2021-10-16T09:33:40.481Z


This former homeless person - a child of the Ddass - spent fifteen years in the street, four of which took crack. Now actress, activist as


She pulls out a frozen smile.

His teeth white and well aligned like a standard.

And throws a "You have to show them those" to the photographer of the "Parisian".

With his hoarse smoker's banter, his impossible address and his unfiltered words.

Then Elina Dumont bursts out laughing.

As we ignore the past.

Fifteen years of anguished wanderings in the hell of the street hide behind this clown energy and this perfect dentition.

Four of whom took crack and four others painfully erased traces of it on a dentist's chair.

"It was all black," she says, showing her ivory enamel.

Today is my pride.

My teeth, I paid for them myself.

"

Read alsoCrack: manufacture, price, effects ... four questions on a flourishing traffic

Around his sneakers and his denim outfit, the metallic roar of the skytrain sets the scene for this asphalt kingdom.

Here in Stalingrad, Elina Dumont is at home.

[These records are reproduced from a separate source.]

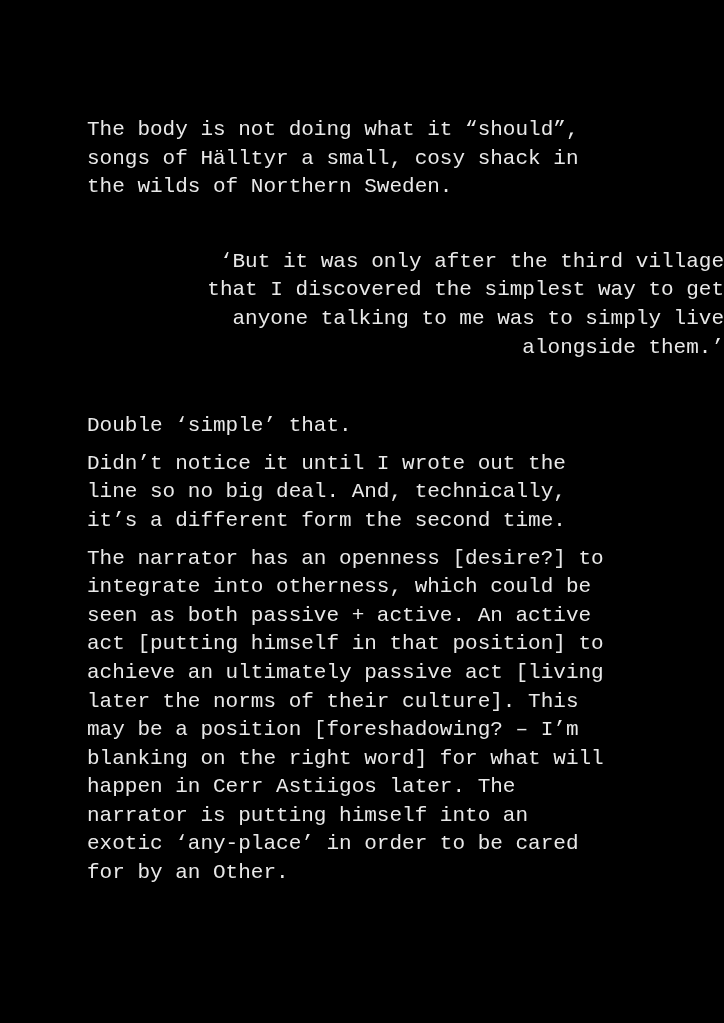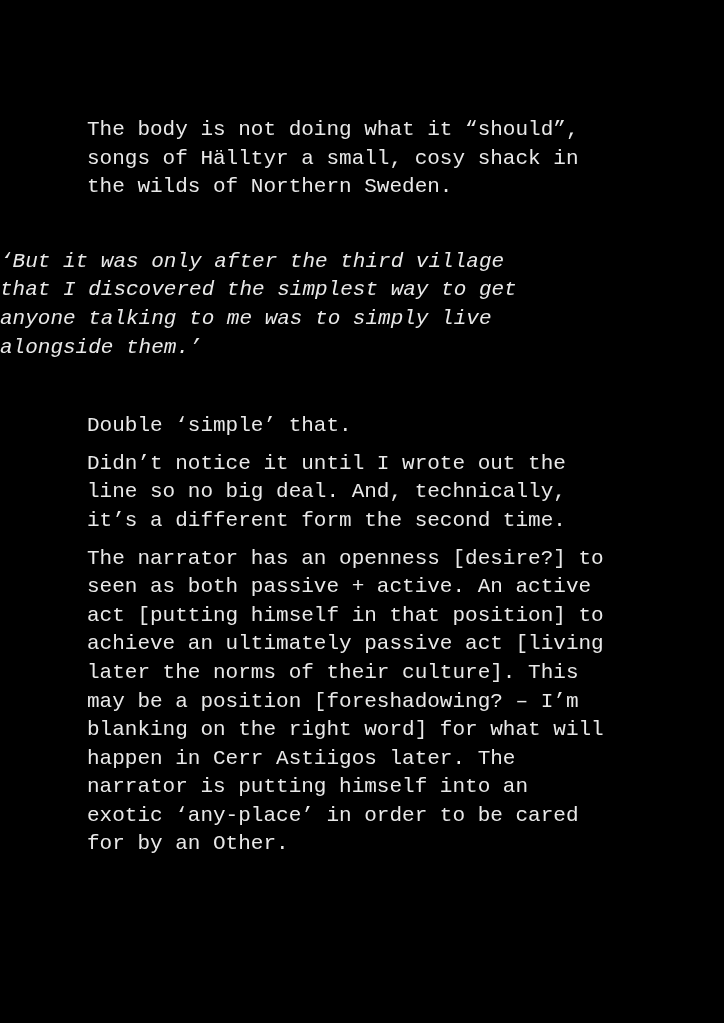--- a/index.html
+++ b/index.html
@@ -25,22 +25,21 @@
   .para {
     margin: 0 0 9px 87px;
     width: 570px;
   }
   .para .line {
     white-space: pre;
   }
   .quote {
     margin: 46px 0 50px 0;
     width: 724px;
-    text-align: left;
-    font-style: italic;
+    text-align: right;
   }
   .quote .line {
     white-space: pre;
   }
 </style>
 </head>
 <body>
 
 <div class="page">
   <div class="content">
@@ -64,20 +63,21 @@
 
     <div class="para">
       <div class="line">Didn’t notice it until I wrote out the</div>
       <div class="line">line so no big deal. And, technically,</div>
       <div class="line">it’s a different form the second time.</div>
     </div>
 
 
     <div class="para">
       <div class="line">The narrator has an openness [desire?] to</div>
+      <div class="line">integrate into otherness, which could be</div>
       <div class="line">seen as both passive + active. An active</div>
       <div class="line">act [putting himself in that position] to</div>
       <div class="line">achieve an ultimately passive act [living</div>
       <div class="line">later the norms of their culture]. This</div>
       <div class="line">may be a position [foreshadowing? – I’m</div>
       <div class="line">blanking on the right word] for what will</div>
       <div class="line">happen in Cerr Astiigos later. The</div>
       <div class="line">narrator is putting himself into an</div>
       <div class="line">exotic ‘any-place’ in order to be cared</div>
       <div class="line">for by an Other.</div>

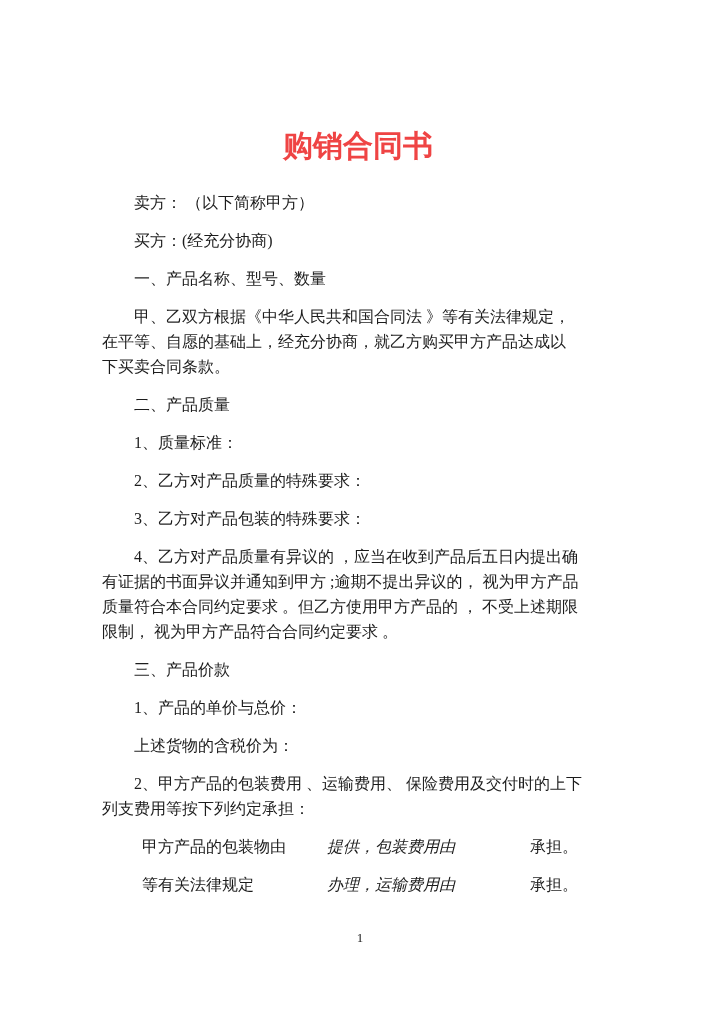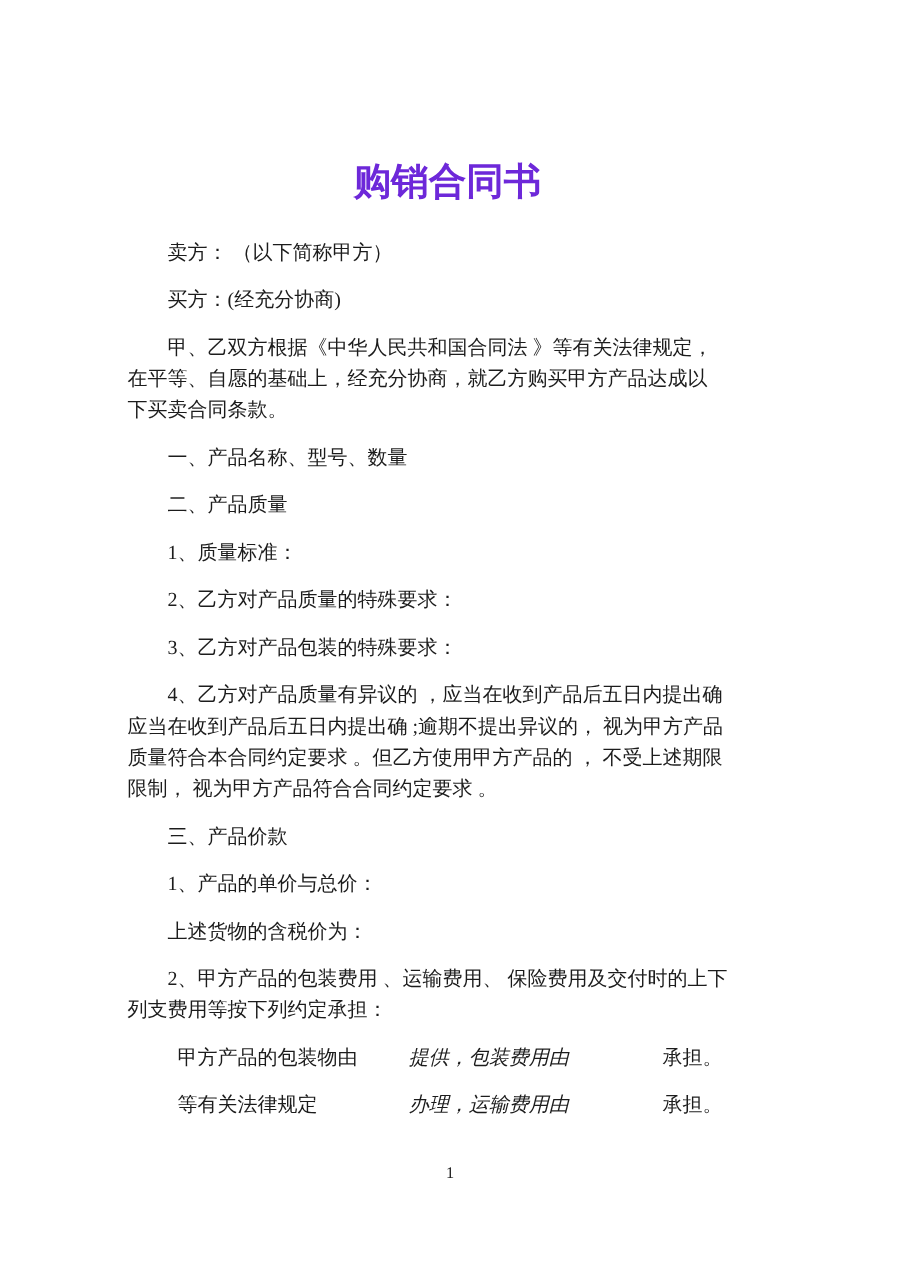--- a/index.html
+++ b/index.html
@@ -16,21 +16,21 @@
     background: #ffffff;
     padding: 126px 106px 0 102px;
     overflow: hidden;
   }
   .title {
     font-family: "Liberation Sans", "DejaVu Sans", sans-serif;
     font-weight: 700;
     font-size: 30px;
     line-height: 40px;
     text-align: center;
-    color: #6d28d9;
+    color: #ef4444;
     margin-bottom: 24px;
     white-space: nowrap;
   }
   .body-text {
     font-size: 16px;
   }
   .para { margin-bottom: 13px; }
   .para .line {
     line-height: 25px;
     white-space: nowrap;
@@ -63,42 +63,42 @@
   <div class="title">购销合同书</div>
 
   <div class="body-text" id="doc-body">
       <div class="para">
         <div class="line first">卖方： （以下简称甲方）</div>
       </div>
       <div class="para">
         <div class="line first">买方：(经充分协商)</div>
       </div>
       <div class="para">
+        <div class="line first">一、产品名称、型号、数量</div>
+      </div>
+      <div class="para">
         <div class="line first">甲、乙双方根据《中华人民共和国合同法 》等有关法律规定，</div>
         <div class="line">在平等、自愿的基础上，经充分协商，就乙方购买甲方产品达成以</div>
         <div class="line">下买卖合同条款。</div>
-      </div>
-      <div class="para">
-        <div class="line first">一、产品名称、型号、数量</div>
       </div>
       <div class="para">
         <div class="line first">二、产品质量</div>
       </div>
       <div class="para">
         <div class="line first">1、质量标准：</div>
       </div>
       <div class="para">
         <div class="line first">2、乙方对产品质量的特殊要求：</div>
       </div>
       <div class="para">
         <div class="line first">3、乙方对产品包装的特殊要求：</div>
       </div>
       <div class="para">
         <div class="line first">4、乙方对产品质量有异议的 ，应当在收到产品后五日内提出确</div>
-        <div class="line">应当在收到产品后五日内提出确 ;逾期不提出异议的， 视为甲方产品</div>
+        <div class="line">有证据的书面异议并通知到甲方 ;逾期不提出异议的， 视为甲方产品</div>
         <div class="line">质量符合本合同约定要求 。但乙方使用甲方产品的 ， 不受上述期限</div>
         <div class="line">限制， 视为甲方产品符合合同约定要求 。</div>
       </div>
       <div class="para">
         <div class="line first">三、产品价款</div>
       </div>
       <div class="para">
         <div class="line first">1、产品的单价与总价：</div>
       </div>
       <div class="para">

Since 2016, her few bags have found their place in a studio a stone's throw from here.

But between her and “Stalincrack” - as some people still call this district in the north-east of Paris - it's a much older story, made up of addictions, flashes and resilience.

Thirty years ago, this actress damaged her young woman's smile, already darkened by her childhood as a child placed and abused.

We are at the end of the 1980s. This derivative of cocaine, coming from the United States, lands in the bowels of the capital.

And ravages souls and bodies.

Elina and her past half-century have since come off the streets like crackpot.

It is for those who are still immersed in these abyss that Elina now fights.

She who continues "to talk to everyone in the street".

After a first report on women in the street published last year, Valérie Pécresse (Libres!) Has just ordered a second from her, this time on crack.

By December, neuropsychology professor Laurence Vaivre-Douret and Elina Dumont must propose concrete measures to the Ile-de-France region.

“We don't treat people in the street!

"

Elina Dumont

In recent weeks, the pebble and his addicts are remaking the headlines.

At the option of evacuations from one corner of poverty to another, demonstrations by distraught residents and debates around consumption rooms at lower risk.

As if the same merry-go-round repeated itself at regular intervals.

The photo shoot is over. On Stalingrad Square, police officers and some barriers replaced the "crackers" evacuated a little further. Elina is installed on the terrace of a brasserie on the corner. "I warned Valérie, for crack, there are not 36 solutions, immediately announces this" friend of Ian Brossat ", who had presented herself to the last Europeans on the list of this deputy (PCF) d 'Anne Hidalgo. What saved me from crack? It is to have a roof. We don't treat people in the street. No need for big speeches or long studies. Elina's bumpy course and leisurely pace are her best weapons in the fight against all forms of exclusion.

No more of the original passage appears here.